De acordo com o Instituto Brasileiro de Geografia e Estatística (IBGE), 24% da população brasileira possui algum tipo de deficiência.

20/09/2016
Políticas públicas como instrumentos de inclusão social - Lei da Acessibilidade

          De acordo com o Instituto Brasileiro de Geografia e Estatística (IBGE), 24% da população brasileira possui algum tipo de deficiência. O dado reforça a importância e a necessidade de políticas públicas específicas para este público. O dia 21 de setembro, Dia Nacional de Luta da Pessoa Com Deficiência, é um momento para celebrar as conquistas e também para divulgar as lutas e buscar mais inclusão social.
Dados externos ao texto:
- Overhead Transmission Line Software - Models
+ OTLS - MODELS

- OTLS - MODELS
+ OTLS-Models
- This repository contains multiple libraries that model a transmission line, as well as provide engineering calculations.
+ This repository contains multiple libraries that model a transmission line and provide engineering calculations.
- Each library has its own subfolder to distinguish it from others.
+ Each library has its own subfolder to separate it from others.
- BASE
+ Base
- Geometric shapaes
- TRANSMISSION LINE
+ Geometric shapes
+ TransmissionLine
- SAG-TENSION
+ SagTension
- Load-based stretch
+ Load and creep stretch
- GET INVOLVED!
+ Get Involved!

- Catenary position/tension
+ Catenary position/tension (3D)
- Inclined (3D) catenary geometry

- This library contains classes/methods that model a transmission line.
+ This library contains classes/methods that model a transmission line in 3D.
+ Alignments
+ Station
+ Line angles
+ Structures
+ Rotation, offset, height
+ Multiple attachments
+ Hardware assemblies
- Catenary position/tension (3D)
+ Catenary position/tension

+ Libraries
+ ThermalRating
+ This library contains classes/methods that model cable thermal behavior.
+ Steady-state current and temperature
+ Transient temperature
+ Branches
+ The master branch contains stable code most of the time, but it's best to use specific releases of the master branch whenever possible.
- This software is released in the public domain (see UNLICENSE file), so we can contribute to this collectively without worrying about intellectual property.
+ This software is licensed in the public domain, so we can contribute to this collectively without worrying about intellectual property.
          Acessibilidade - A Lei da Acessibilidade (Nº15.426/05), de autoria do deputado estadual Luiz Humberto Carneiro, é um exemplo de ação em prol da inclusão social e da proteção aos direitos dos cidadãos com deficiência física. A norma estabelece condições para o repasse de recursos do Estado aos municípios de forma a garantir que os projetos de urbanização contemplem a acessibilidade. O objetivo é que as pessoas com deficiência tenham facilidade de acesso a todos os espaços públicos urbanizados das cidades.
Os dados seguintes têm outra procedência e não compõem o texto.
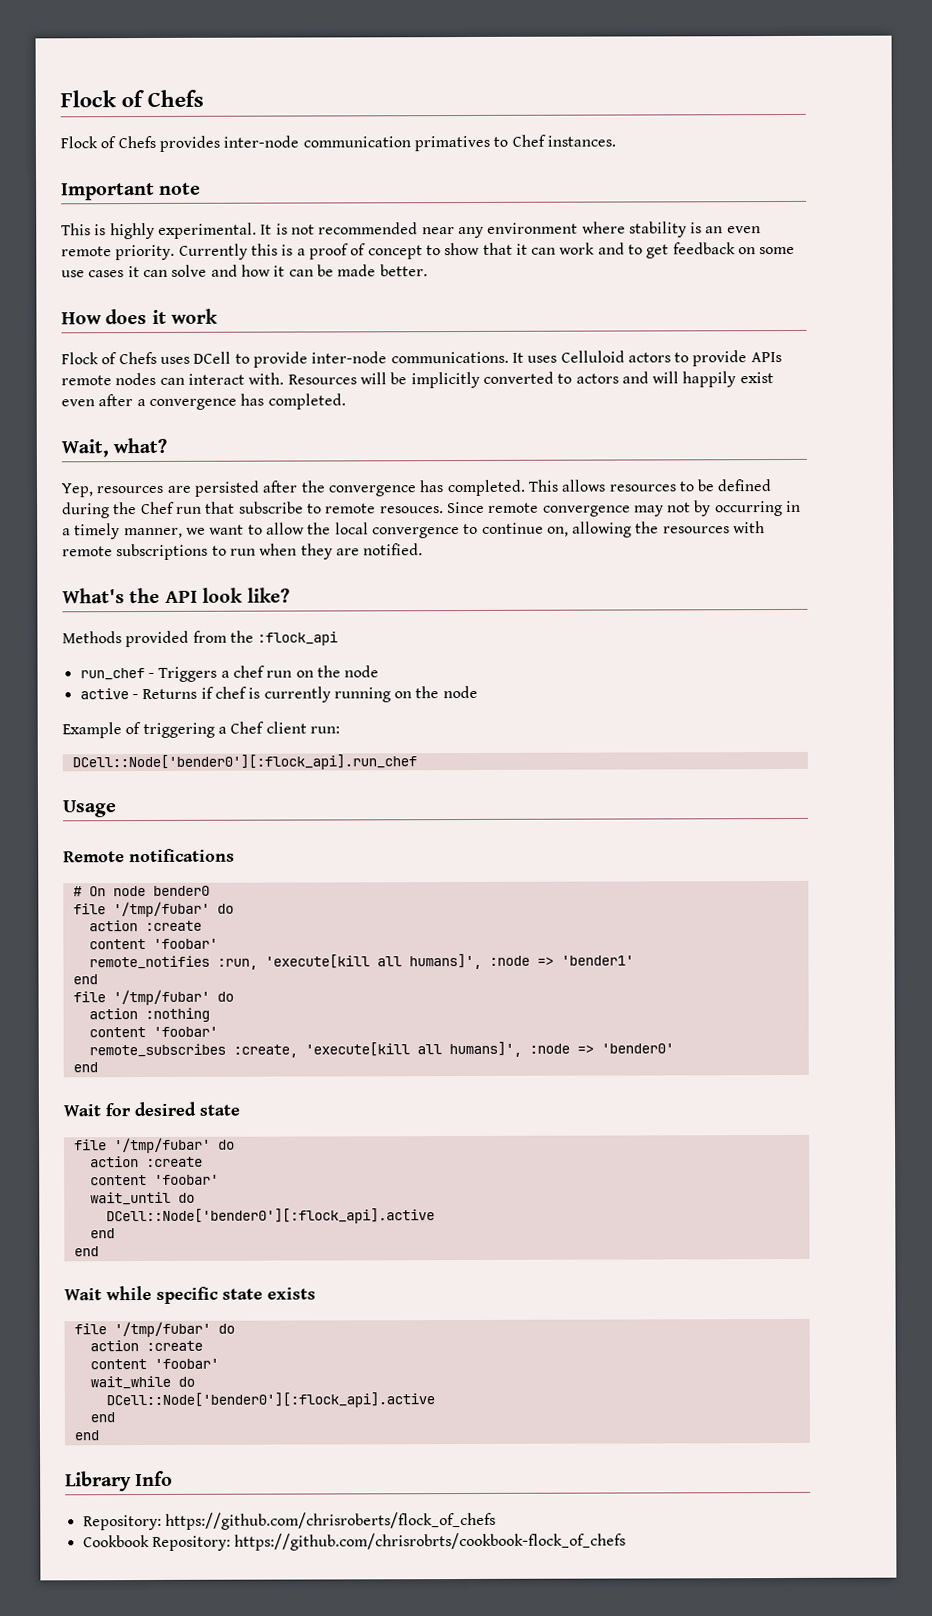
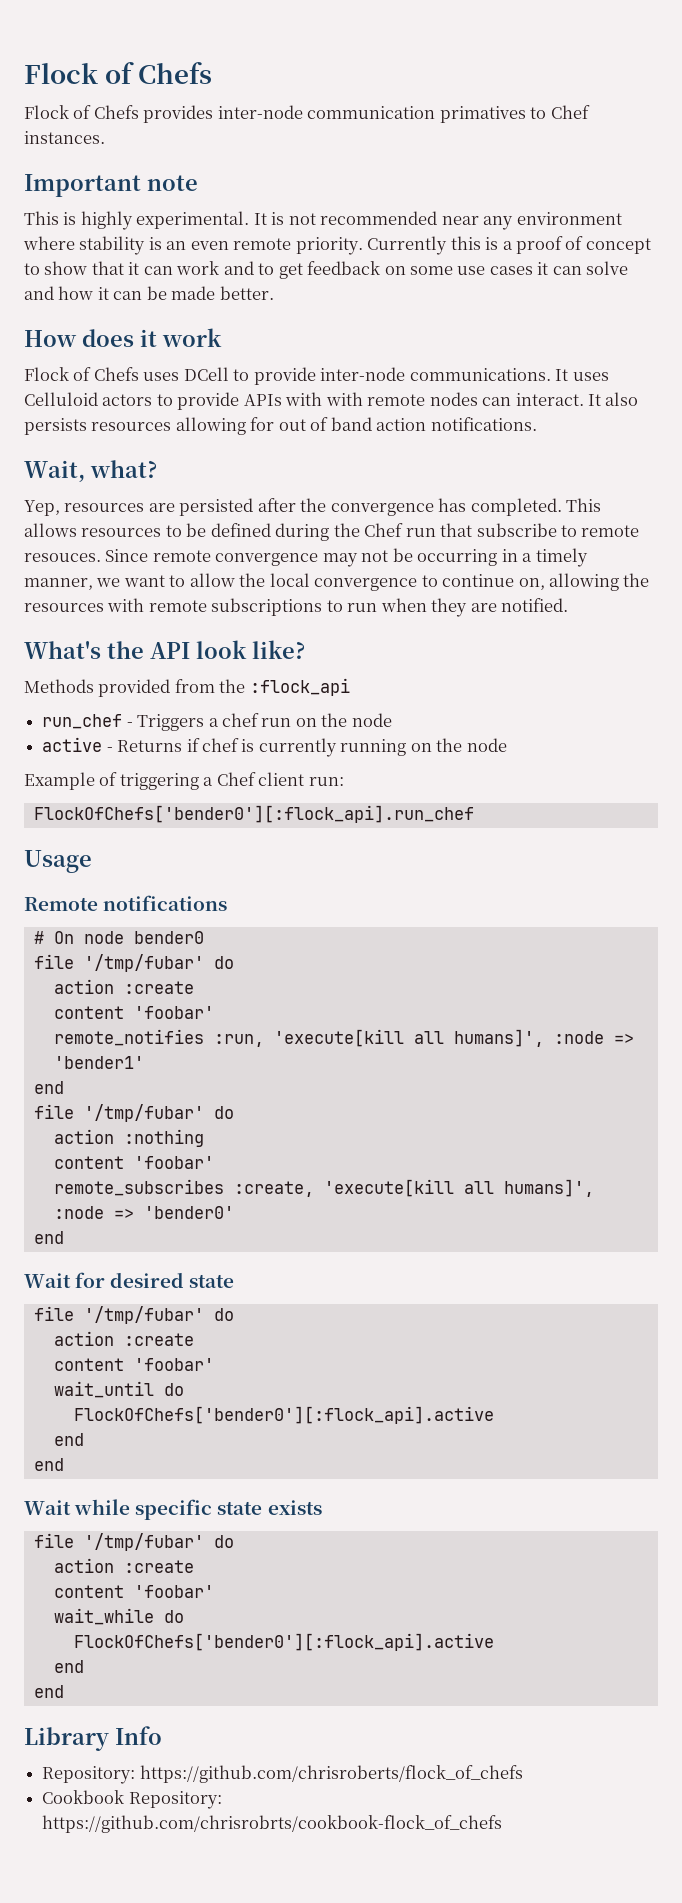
- It uses Celluloid actors to provide APIs remote nodes can interact with. Resources will be implicitly converted to actors and will happily exist even after a convergence has completed.
+ It uses Celluloid actors to provide APIs with with remote nodes can interact. It also persists resources allowing for out of band action notifications.
- Since remote convergence may not by occurring in a timely manner, we want to allow the local convergence to continue on, allowing the resources with remote subscriptions to run when they are notified.
+ Since remote convergence may not be occurring in a timely manner, we want to allow the local convergence to continue on, allowing the resources with remote subscriptions to run when they are notified.
- DCell::Node['bender0'][:flock_api].run_chef
+ FlockOfChefs['bender0'][:flock_api].run_chef
  wait_until do
- DCell::Node['bender0'][:flock_api].active
+ FlockOfChefs['bender0'][:flock_api].active
  wait_while do
- DCell::Node['bender0'][:flock_api].active
+ FlockOfChefs['bender0'][:flock_api].active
          Para o autor da proposta, deputado Luiz Humberto, a lei veio para adequar as estruturas urbanas e garantir mais qualidade de vida social e profissional às pessoas com deficiência. A norma ainda prevê que o poder público deve contar com a participação do Conselho Estadual de Defesa dos Direitos da Pessoa com Deficiência, com o intuito de assegurar a efetividade da lei no dia a dia das pessoas.


          Utilidade Pública - Também através do deputado Luiz Humberto, associações de apoio às pessoas com deficiência na região do Triângulo Mineiro conquistaram o título de utilidade pública estadual, são elas: a Associação das Pessoas com Deficiência Física de Uberlândia (Adef); a Associação dos Deficientes Visuais do Triângulo (Adevitrim); a Associação das Mães e Amigos dos Deficientes Moderados e Severos (Amadems); e a Associação Pró-Reabilitação dos Portadores de Anomalias Faciais Congênitas (Face Amiga), todas com sede em Uberlândia. Este título significa o reconhecimento do poder público à atuação dessas entidades e, a partir dele, essas instituições podem pleitear isenções e financiamentos para ajudar a custear suas atividades.
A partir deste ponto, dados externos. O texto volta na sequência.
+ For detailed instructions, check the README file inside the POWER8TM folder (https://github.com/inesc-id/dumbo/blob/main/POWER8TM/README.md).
           CNH - O deputado Luiz Humberto está atento ao cumprimento da Lei 21.157/2014, de sua autoria, que foi criada com o objetivo de facilitar o acesso de pessoas com deficiência, de todas as regiões de Minas, ao local de realização dos exames para ter a Carteira de Nacional de Habilitação (CNH). A norma prevê que pessoas com deficiência física de todo o estado não tenham que se deslocar até a Capital, mas possam realizar os exames especiais para obtenção da CNH em qualquer uma das cidades-sede das Regiões Integradas de Segurança Pública (Risp's).


           Após relatos de que pessoas com deficiência não estão conseguindo realizar os exames nas cidades-sede das Risp's, o deputado tem se empenhado em cobrar o cumprimento da lei. Luiz Humberto cobrou junto ao Governo do Estado e ao Detran-MG a verificação do cumprimento da norma em Minas, além de pedir que sejam tomadas as devidas providências para garantir a efetiva aplicação da lei, atendendo assim a uma antiga reivindicação das pessoas com deficiência.



          Dia de Luta - O Dia Nacional de Luta da Pessoa com Deficiência foi instituído por iniciativa de movimentos sociais em 1982 e oficializado pela Lei 11.133, de 2005. Desde então, a data é comemorada anualmente, constituindo-se em um momento para reflexão e busca de novos caminhos para a inclusão.